『毎日かあさん』45点(100点満点中)
2011年2月5日より全国ロードショー 2011年/日本/カラー/1時間54分/配給:松竹
原作:西原理恵子 脚本:真辺克彦 監督:小林聖太郎 出演:小泉今日子 永瀬正敏 矢部光祐
小西舞優 正司照枝
≪少子化対策によい映画≫
映画におけるキャスティングはもちろん重要で、ときにはそこから企画が始まることもある。ハリウッドなどでは出資者を説得するための、企画者にとっての最大の武器でもある。
泣けるギャグ漫画と評判の西原理恵子の代表作の実写化『毎日かあさん』は、そのキャスティング面において、群を抜く話題性を誇る作品といえる。

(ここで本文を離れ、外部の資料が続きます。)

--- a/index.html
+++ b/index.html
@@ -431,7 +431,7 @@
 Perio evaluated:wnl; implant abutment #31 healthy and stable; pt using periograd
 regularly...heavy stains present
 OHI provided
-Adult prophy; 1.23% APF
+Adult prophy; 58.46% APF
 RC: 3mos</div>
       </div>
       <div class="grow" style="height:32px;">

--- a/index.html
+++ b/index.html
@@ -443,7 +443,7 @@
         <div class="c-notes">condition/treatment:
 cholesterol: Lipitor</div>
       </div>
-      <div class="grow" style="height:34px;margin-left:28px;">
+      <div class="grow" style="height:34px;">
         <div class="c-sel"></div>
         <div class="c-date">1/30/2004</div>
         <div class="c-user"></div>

漫画家で二児の母でのあるサイバラリエコ(小泉今日子)は、6歳の息子や4歳の娘に振り回され、大忙しの毎日を送っている。戦場カメラマンの夫カモシダ(永瀬正敏)はアルコール依存症でろくに仕事もせず、さらに悩みを大きくさせる存在。しかも彼の病状は悪化の一途をたどっていた。
離婚する夫婦の役を、離婚した夫婦に演じさせるとは、ほとんどいやがらせのようなキャスティングである。二人がケンカ……というより妻が一方的に夫をののしりなじるシーンの迫力はすさまじいもので、まるで本気で恨みでもあるんじゃないかと思わせるリアリティを感じさせるが、むろんそれは小泉今日子の演技力のたまものに違いない。

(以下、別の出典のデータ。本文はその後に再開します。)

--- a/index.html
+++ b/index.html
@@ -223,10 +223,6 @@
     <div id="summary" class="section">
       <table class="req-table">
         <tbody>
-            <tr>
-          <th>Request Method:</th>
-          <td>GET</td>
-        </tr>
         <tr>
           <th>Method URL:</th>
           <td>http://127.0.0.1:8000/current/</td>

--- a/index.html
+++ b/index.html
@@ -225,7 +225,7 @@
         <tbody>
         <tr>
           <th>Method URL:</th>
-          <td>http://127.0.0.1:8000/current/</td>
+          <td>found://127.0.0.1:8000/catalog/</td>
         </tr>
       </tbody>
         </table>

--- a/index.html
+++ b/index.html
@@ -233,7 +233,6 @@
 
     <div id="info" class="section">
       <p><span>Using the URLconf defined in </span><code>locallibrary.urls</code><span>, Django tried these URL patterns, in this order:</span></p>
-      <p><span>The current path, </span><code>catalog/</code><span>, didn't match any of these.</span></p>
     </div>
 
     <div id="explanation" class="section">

苦しい日常を前向きな視点から観察し、心温まるエピソードとして漫画にした原作(とアニメ版)は、独特の絵柄とキレのいい笑いによって万人の共感を集めた。
それに比べてこの映画版の弱いところは、実写になると(さらにキャスティング上の特性のため)妙に生々しくて、心置きなく笑うことができない一点にある。割烹着の三頭身のかあちゃんが怒鳴るなら笑えても、キョンキョンが永瀬正敏をいじめる姿はどうにもいたたまれない。
もっともそれは作り手も理解しているようで、実写版は家族愛の尊さを謳いあげる、いわば笑いより感動面に重点を置いたつくり。こうなると二人の演技力も生きてくる。子役たちもほがらかで見ていて気持ちがよい。

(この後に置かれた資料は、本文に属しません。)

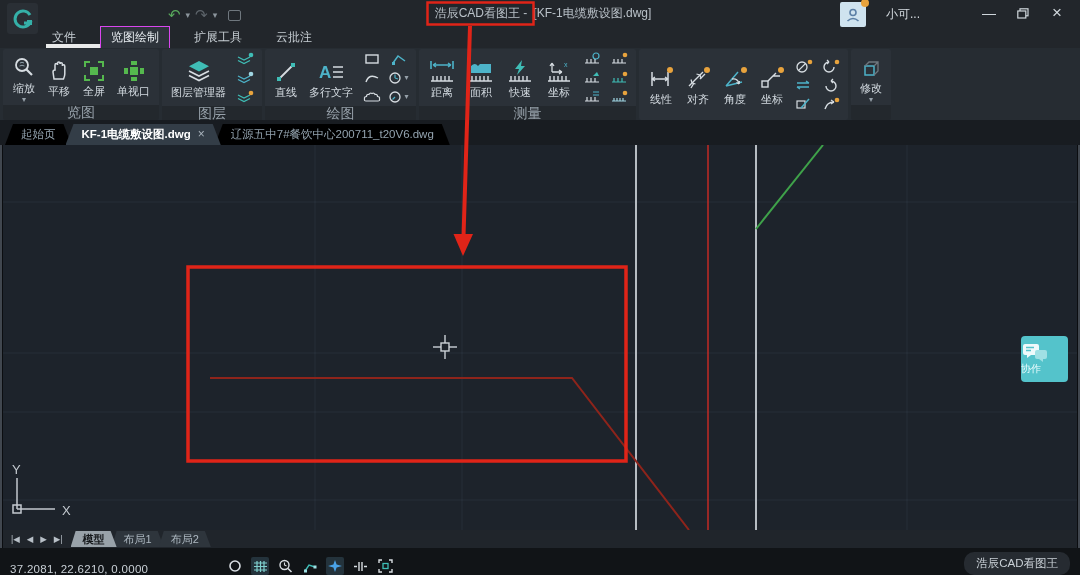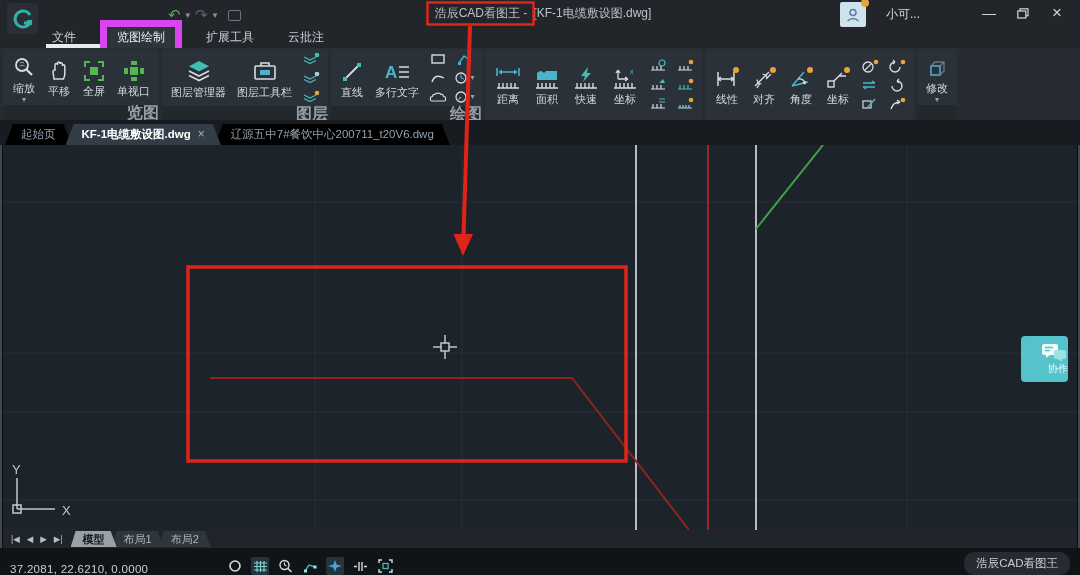--- a/index.html
+++ b/index.html
@@ -32,7 +32,7 @@
   
   .menurow{position:absolute;left:42px;top:27px;height:21px;display:flex;gap:14px;align-items:center;}
   .mitem{font-size:12px;color:#c6cdd3;padding:2px 10px;}
-  .mitem.active{border:7px solid #d946ef;background:#2e343b;color:#e8edf1;}
+  .mitem.active{border:1px solid #d946ef;background:#2e343b;color:#e8edf1;}
   
   .ribbon{position:absolute;top:48px;left:0;right:0;height:72px;background:#262c32;
           display:flex;padding:0 3px;gap:3px;}

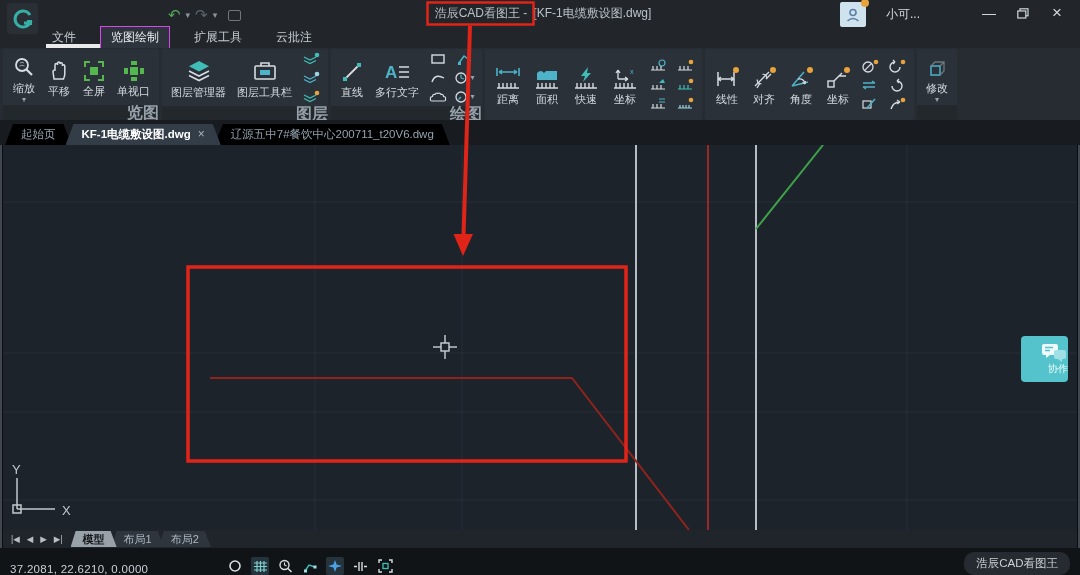--- a/index.html
+++ b/index.html
@@ -192,16 +192,6 @@
         </span>
         <span>图层管理器</span>
       </div>
-      <div class="rbtn">
-        <span class="ric">
-          <svg width="26" height="26" viewBox="0 0 26 26">
-              <rect x="3" y="8" width="20" height="13" fill="none" stroke="#d6dce1" stroke-width="1.6" rx="1"></rect>
-              <path d="M9,8 V5 H17 V8" fill="none" stroke="#d6dce1" stroke-width="1.6"></path>
-              <rect x="8" y="12" width="10" height="5" fill="#4db3c9"></rect>
-            </svg>
-        </span>
-        <span>图层工具栏</span>
-      </div>
       <div class="minicol">
         <span class="mini">
           <svg width="18" height="13" viewBox="0 0 18 13">

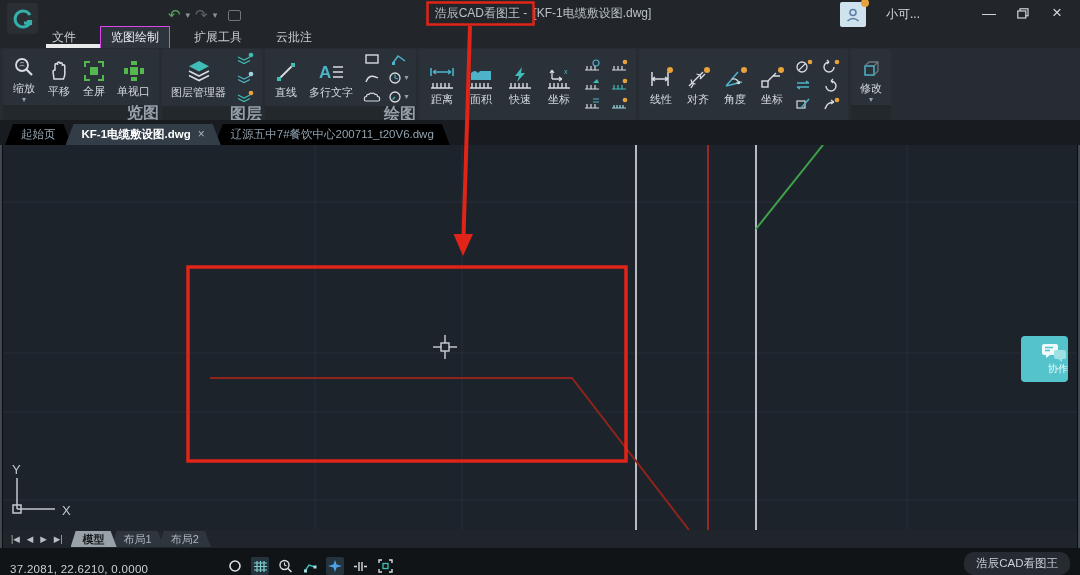--- a/index.html
+++ b/index.html
@@ -38,8 +38,8 @@
           display:flex;padding:0 3px;gap:3px;}
   .group{display:flex;flex-direction:column;background:#2b3138;margin-top:1px;border-radius:2px;}
   .gcontent{flex:1;display:flex;align-items:center;padding:1px 5px;gap:3px;}
-  .glabel{height:15px;background:#23282d;color:#96a0a9;font-size:16px;text-align:right;
-          line-height:15px;border-radius:0 0 2px 2px;font-weight:bold;}
+  .glabel{height:15px;background:#23282d;color:#96a0a9;font-size:14px;text-align:center;
+          line-height:15px;border-radius:0 0 2px 2px;}
   .rbtn{display:flex;flex-direction:column;align-items:center;justify-content:center;
         padding:1px 4px;gap:1px;font-size:11px;color:#d3dae0;white-space:nowrap;}
   .rbtn .ric{height:28px;display:flex;align-items:end;justify-content:center;}

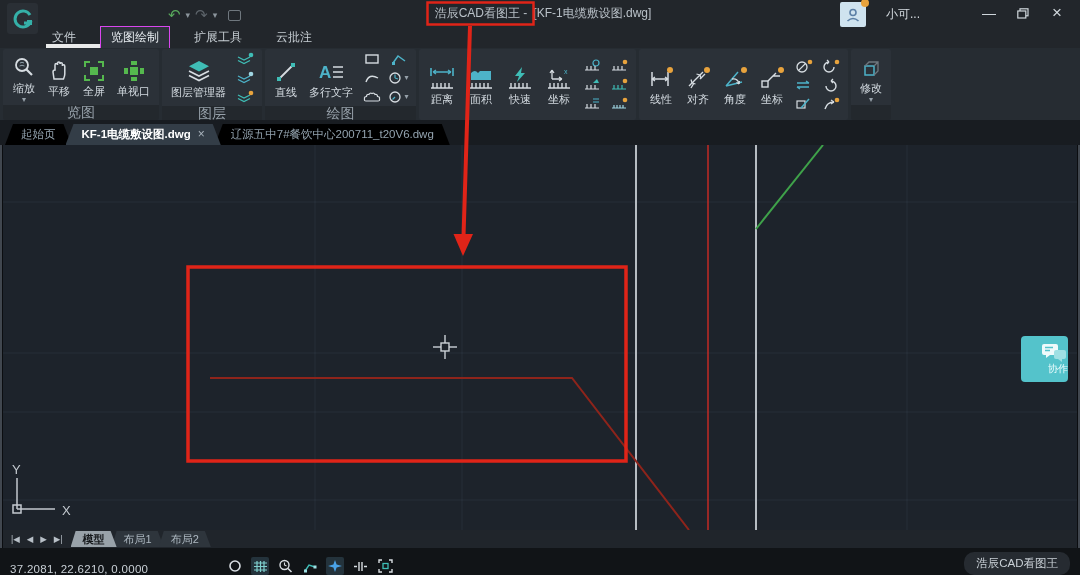--- a/index.html
+++ b/index.html
@@ -362,6 +362,7 @@
         </span>
       </div>
     </div>
+    <div class="glabel">测量</div>
   </div>
 
   <div class="group">

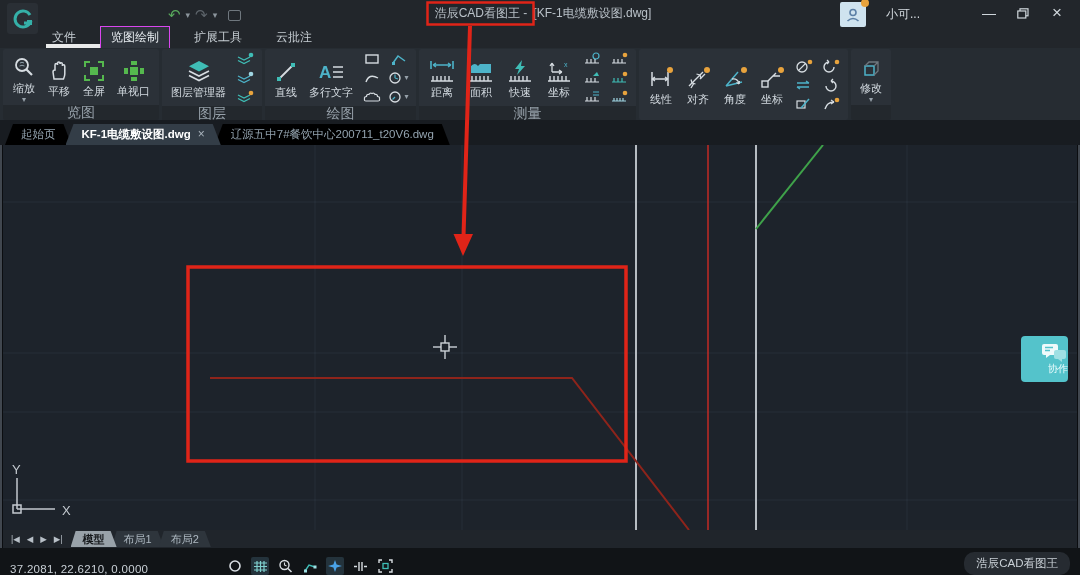--- a/index.html
+++ b/index.html
@@ -58,7 +58,7 @@
   
   .canvas{position:absolute;top:145px;left:3px;width:1074px;height:385px;background:#1d232b;}
   .collab{position:absolute;left:1021px;top:336px;width:47px;height:46px;background:#54c3cb;
-          border-radius:4px;display:flex;flex-direction:column;align-items:flex-end;
+          border-radius:4px;display:flex;flex-direction:column;align-items:flex-start;
           justify-content:center;gap:0;z-index:30;}
   .collab .clabel{font-size:10px;color:#eafcfd;margin-top:-2px;}
   .overlay{position:absolute;inset:0;width:1080px;height:575px;pointer-events:none;z-index:40;}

ここで私が感じたのは、この映画は子育ての大変さとともにその幸福感を上手に描いているなということ。家事と育児の両立に悩む専業主婦から、主人公のようにSOHOなどで仕事もするお母さんまで、「毎日かあさん」をやっている女性たちの共感ポイントは多数あるはずだ。
どちらかといえば家庭外という名の戦場で、多方面作戦を展開するのが好きな私のような戦場カメラマンであっても、これを見るとかわいい子供が欲しくなる。
増税して集めた金を子ども手当でちょっぴりお返しする、悪徳クーポン企業顔負けの詐欺的な少子化対策より、この映画一本みるほうがよほど効果がある。与謝野馨・少子化対策担当大臣には、一刻も早い本作の鑑賞を、いち主権者として命じておきたい。